[Data excerpts]
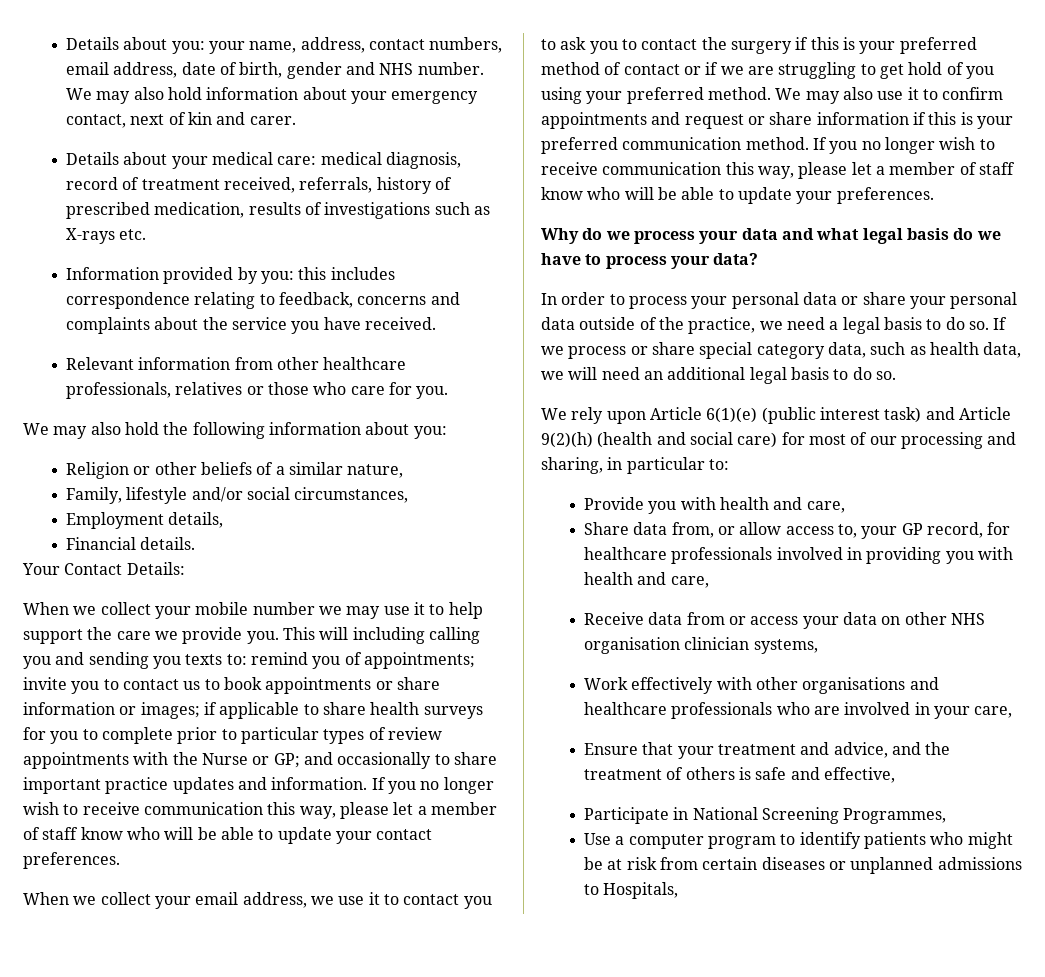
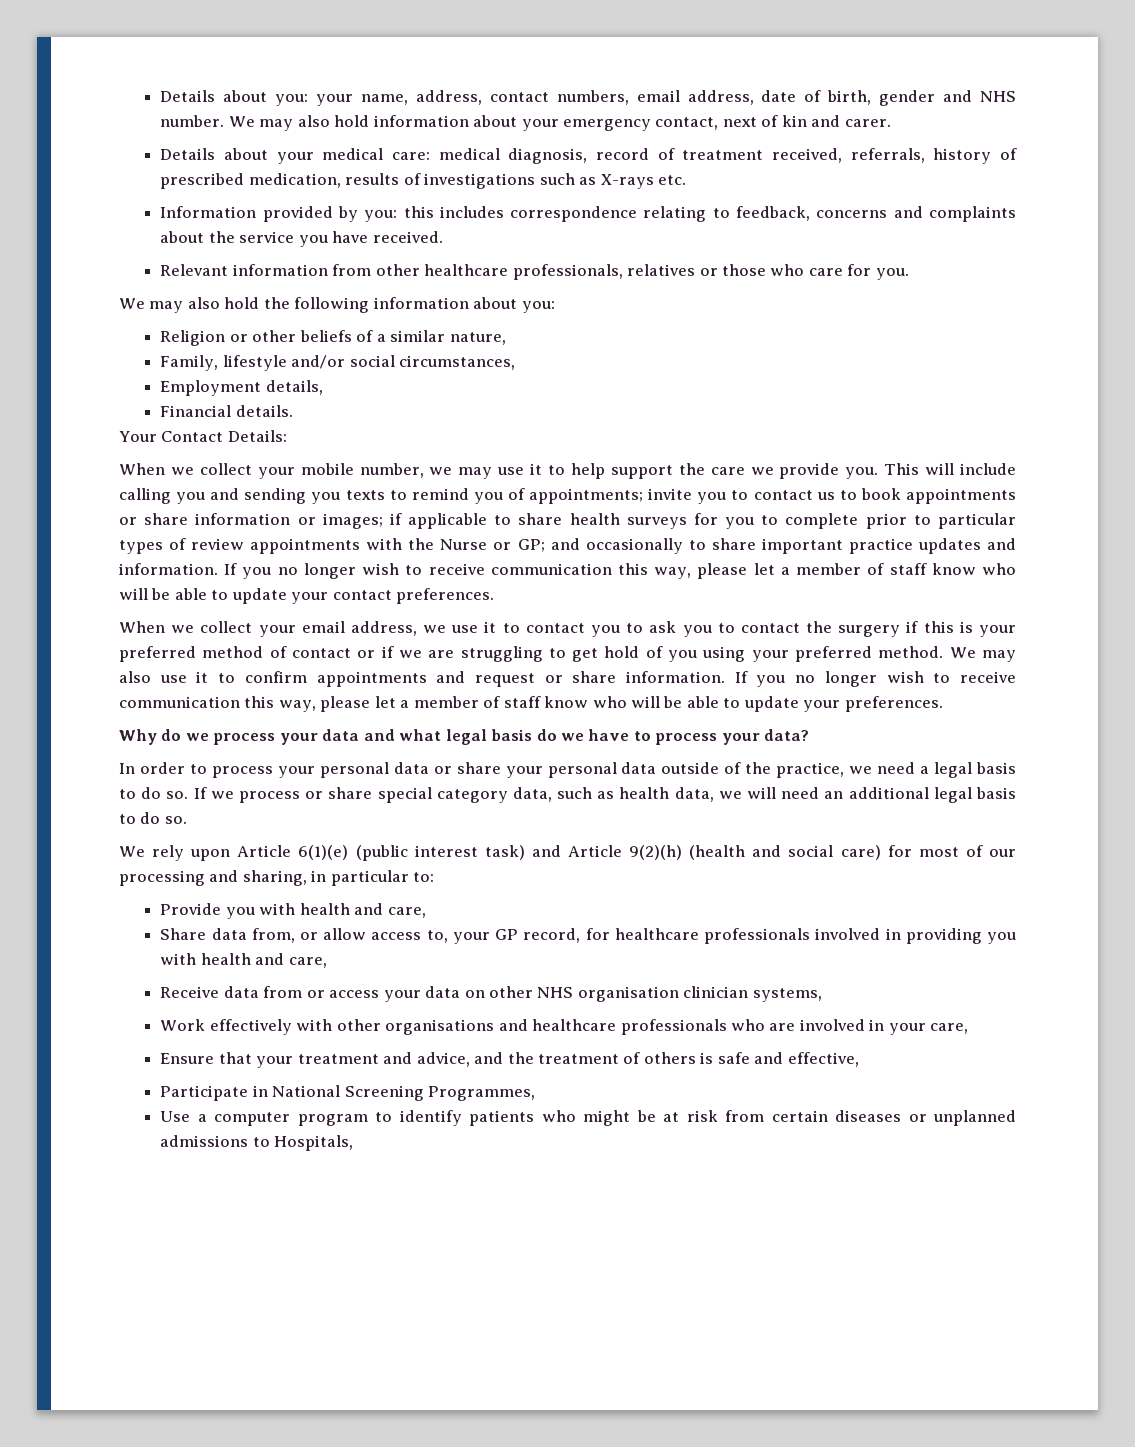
- When we collect your mobile number we may use it to help support the care we provide you.
+ When we collect your mobile number, we may use it to help support the care we provide you.
- This will including calling you and sending you texts to: remind you of appointments; invite you to contact us to book appointments or share information or images; if applicable to share health surveys for you to complete prior to particular types of review appointments with the Nurse or GP; and occasionally to share important practice updates and information.
+ This will include calling you and sending you texts to remind you of appointments; invite you to contact us to book appointments or share information or images; if applicable to share health surveys for you to complete prior to particular types of review appointments with the Nurse or GP; and occasionally to share important practice updates and information.
- We may also use it to confirm appointments and request or share information if this is your preferred communication method.
+ We may also use it to confirm appointments and request or share information.

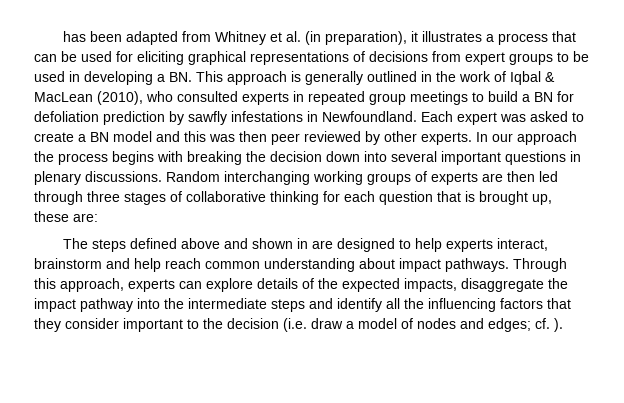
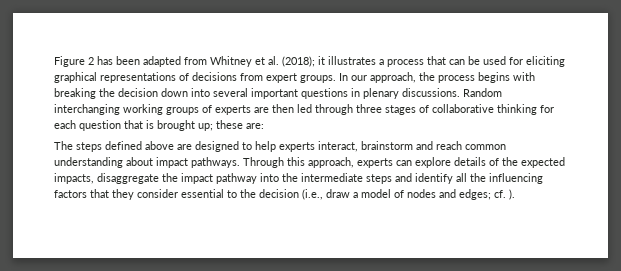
- has been adapted from Whitney et al. (in preparation), it illustrates a process that can be used for eliciting graphical representations of decisions from expert groups to be used in developing a BN. This approach is generally outlined in the work of Iqbal & MacLean (2010), who consulted experts in repeated group meetings to build a BN for defoliation prediction by sawfly infestations in Newfoundland. Each expert was asked to create a BN model and this was then peer reviewed by other experts.
+ Figure 2 has been adapted from Whitney et al. (2018); it illustrates a process that can be used for eliciting graphical representations of decisions from expert groups.
- In our approach the process begins with breaking the decision down into several important questions in plenary discussions.
+ In our approach, the process begins with breaking the decision down into several important questions in plenary discussions.
- Random interchanging working groups of experts are then led through three stages of collaborative thinking for each question that is brought up, these are:
+ Random interchanging working groups of experts are then led through three stages of collaborative thinking for each question that is brought up; these are:
- The steps defined above and shown in are designed to help experts interact, brainstorm and help reach common understanding about impact pathways.
+ The steps defined above are designed to help experts interact, brainstorm and reach common understanding about impact pathways.
- Through this approach, experts can explore details of the expected impacts, disaggregate the impact pathway into the intermediate steps and identify all the influencing factors that they consider important to the decision (i.e. draw a model of nodes and edges; cf. ).
+ Through this approach, experts can explore details of the expected impacts, disaggregate the impact pathway into the intermediate steps and identify all the influencing factors that they consider essential to the decision (i.e., draw a model of nodes and edges; cf. ).

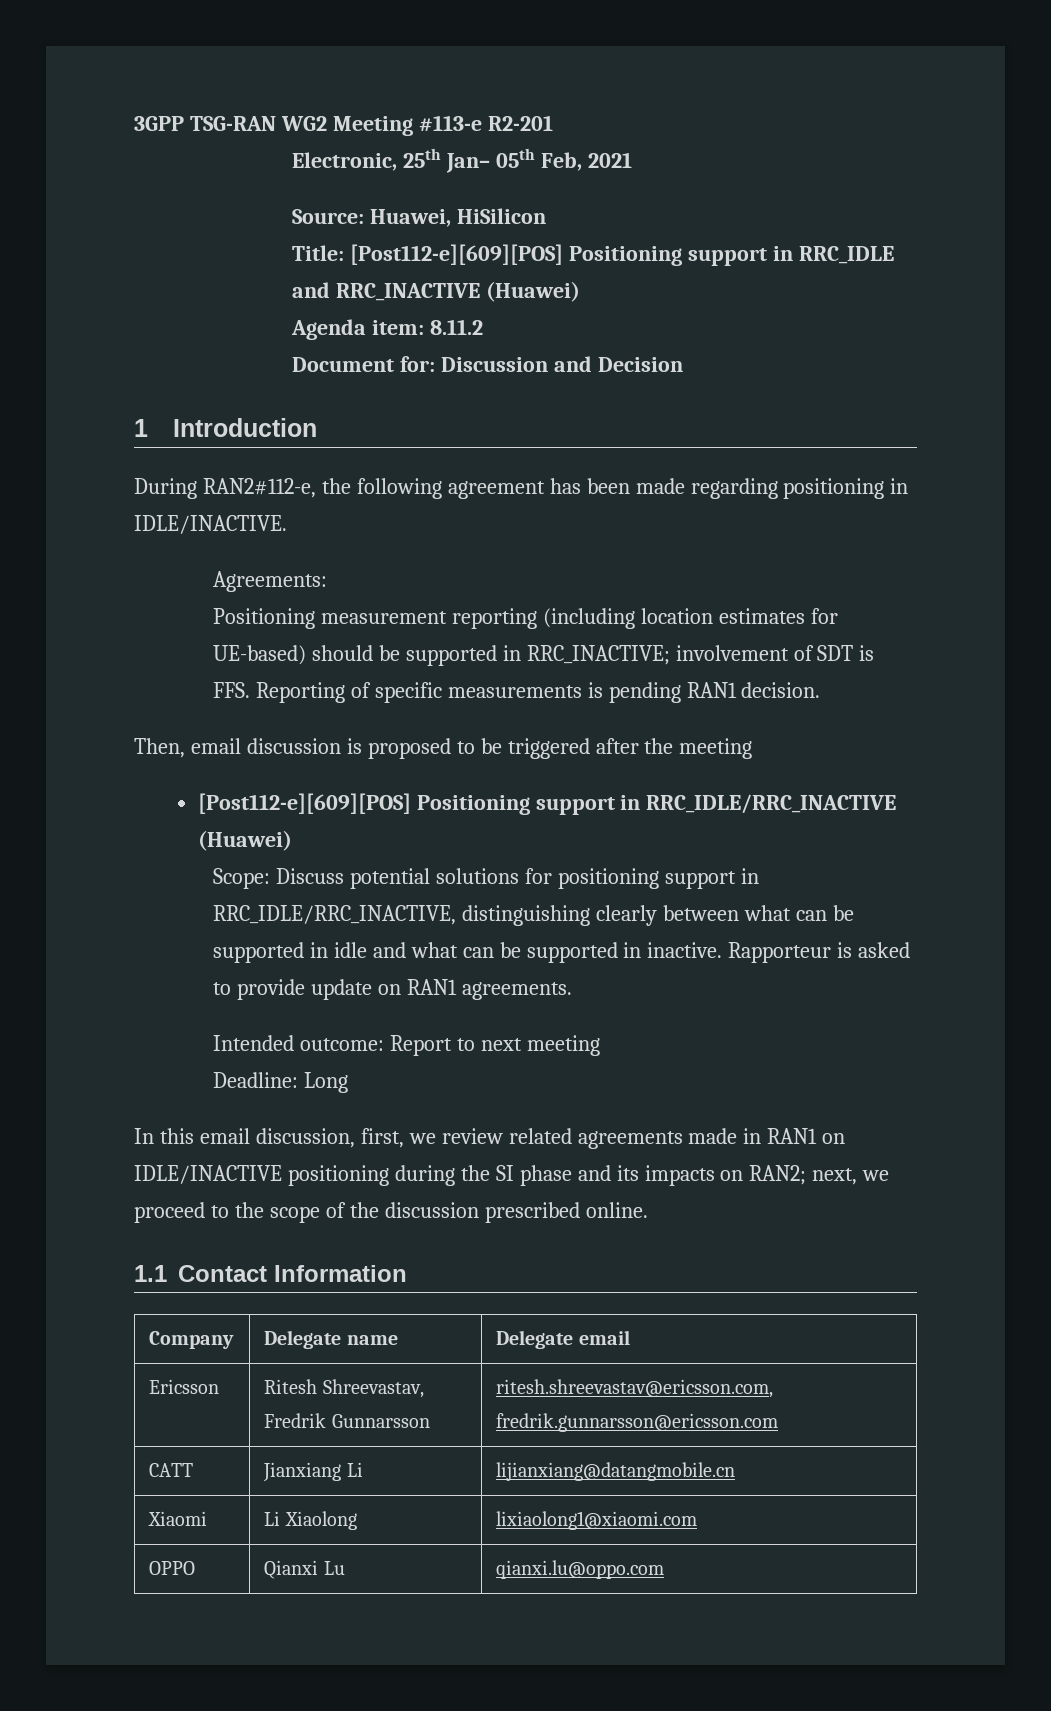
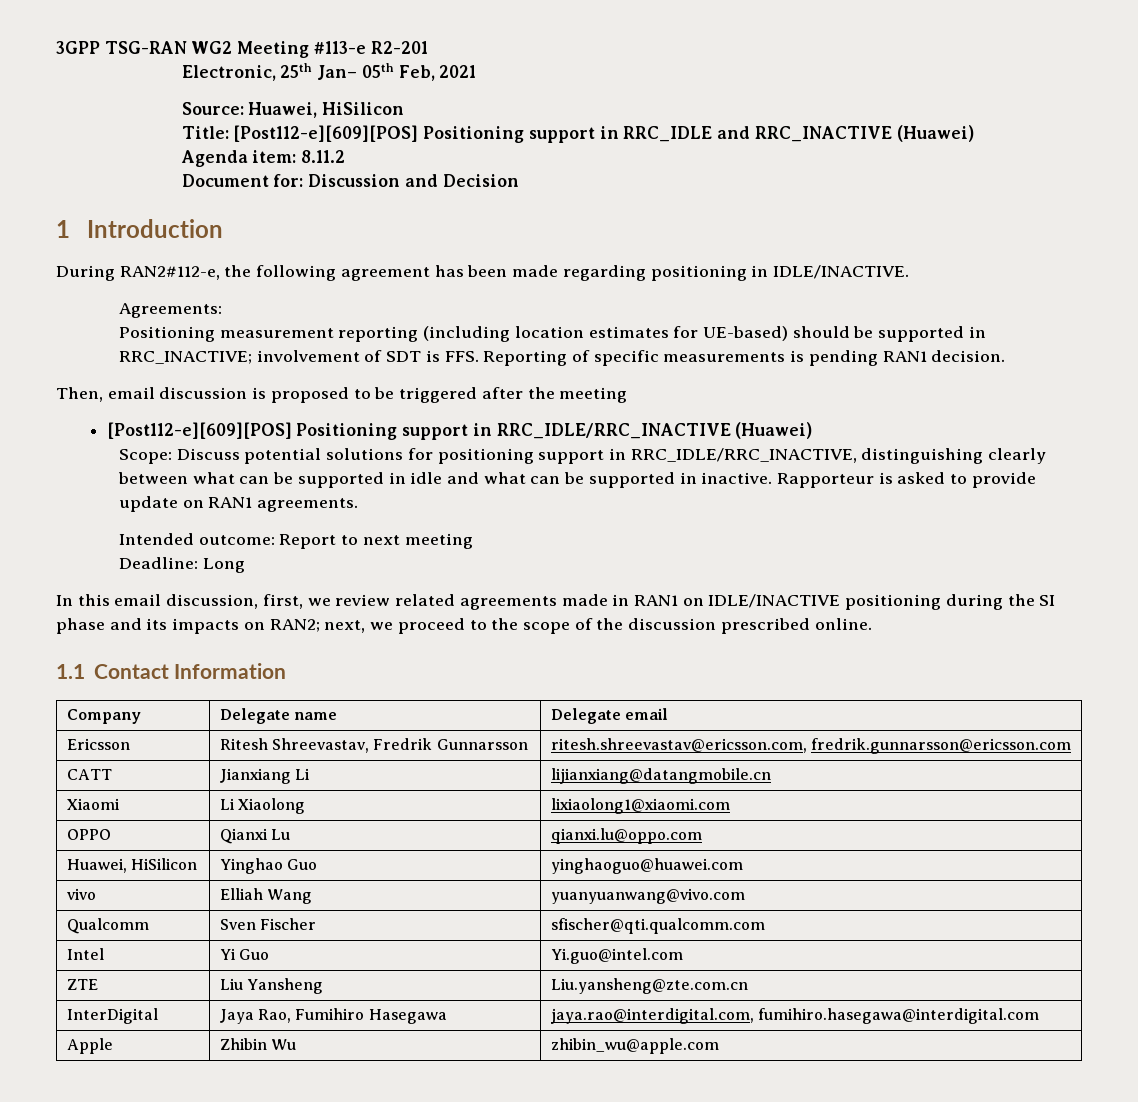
+ Huawei, HiSilicon | Yinghao Guo | yinghaoguo@huawei.com
+ vivo | Elliah Wang | yuanyuanwang@vivo.com
+ Qualcomm | Sven Fischer | sfischer@qti.qualcomm.com
+ Intel | Yi Guo | Yi.guo@intel.com
+ ZTE | Liu Yansheng | Liu.yansheng@zte.com.cn
+ InterDigital | Jaya Rao, Fumihiro Hasegawa | jaya.rao@interdigital.com, fumihiro.hasegawa@interdigital.com
+ Apple | Zhibin Wu | zhibin_wu@apple.com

### Your task
No pictures belong in the copy; output every record exactly.

### Response
- When we collect your mobile number we may use it to help support the care we provide you.
+ When we collect your mobile number, we may use it to help support the care we provide you.
- This will including calling you and sending you texts to: remind you of appointments; invite you to contact us to book appointments or share information or images; if applicable to share health surveys for you to complete prior to particular types of review appointments with the Nurse or GP; and occasionally to share important practice updates and information.
+ This will include calling you and sending you texts to remind you of appointments; invite you to contact us to book appointments or share information or images; if applicable to share health surveys for you to complete prior to particular types of review appointments with the Nurse or GP; and occasionally to share important practice updates and information.
- We may also use it to confirm appointments and request or share information if this is your preferred communication method.
+ We may also use it to confirm appointments and request or share information.

- has been adapted from Whitney et al. (in preparation), it illustrates a process that can be used for eliciting graphical representations of decisions from expert groups to be used in developing a BN. This approach is generally outlined in the work of Iqbal & MacLean (2010), who consulted experts in repeated group meetings to build a BN for defoliation prediction by sawfly infestations in Newfoundland. Each expert was asked to create a BN model and this was then peer reviewed by other experts.
+ Figure 2 has been adapted from Whitney et al. (2018); it illustrates a process that can be used for eliciting graphical representations of decisions from expert groups.
- In our approach the process begins with breaking the decision down into several important questions in plenary discussions.
+ In our approach, the process begins with breaking the decision down into several important questions in plenary discussions.
- Random interchanging working groups of experts are then led through three stages of collaborative thinking for each question that is brought up, these are:
+ Random interchanging working groups of experts are then led through three stages of collaborative thinking for each question that is brought up; these are:
- The steps defined above and shown in are designed to help experts interact, brainstorm and help reach common understanding about impact pathways.
+ The steps defined above are designed to help experts interact, brainstorm and reach common understanding about impact pathways.
- Through this approach, experts can explore details of the expected impacts, disaggregate the impact pathway into the intermediate steps and identify all the influencing factors that they consider important to the decision (i.e. draw a model of nodes and edges; cf. ).
+ Through this approach, experts can explore details of the expected impacts, disaggregate the impact pathway into the intermediate steps and identify all the influencing factors that they consider essential to the decision (i.e., draw a model of nodes and edges; cf. ).

+ Huawei, HiSilicon | Yinghao Guo | yinghaoguo@huawei.com
+ vivo | Elliah Wang | yuanyuanwang@vivo.com
+ Qualcomm | Sven Fischer | sfischer@qti.qualcomm.com
+ Intel | Yi Guo | Yi.guo@intel.com
+ ZTE | Liu Yansheng | Liu.yansheng@zte.com.cn
+ InterDigital | Jaya Rao, Fumihiro Hasegawa | jaya.rao@interdigital.com, fumihiro.hasegawa@interdigital.com
+ Apple | Zhibin Wu | zhibin_wu@apple.com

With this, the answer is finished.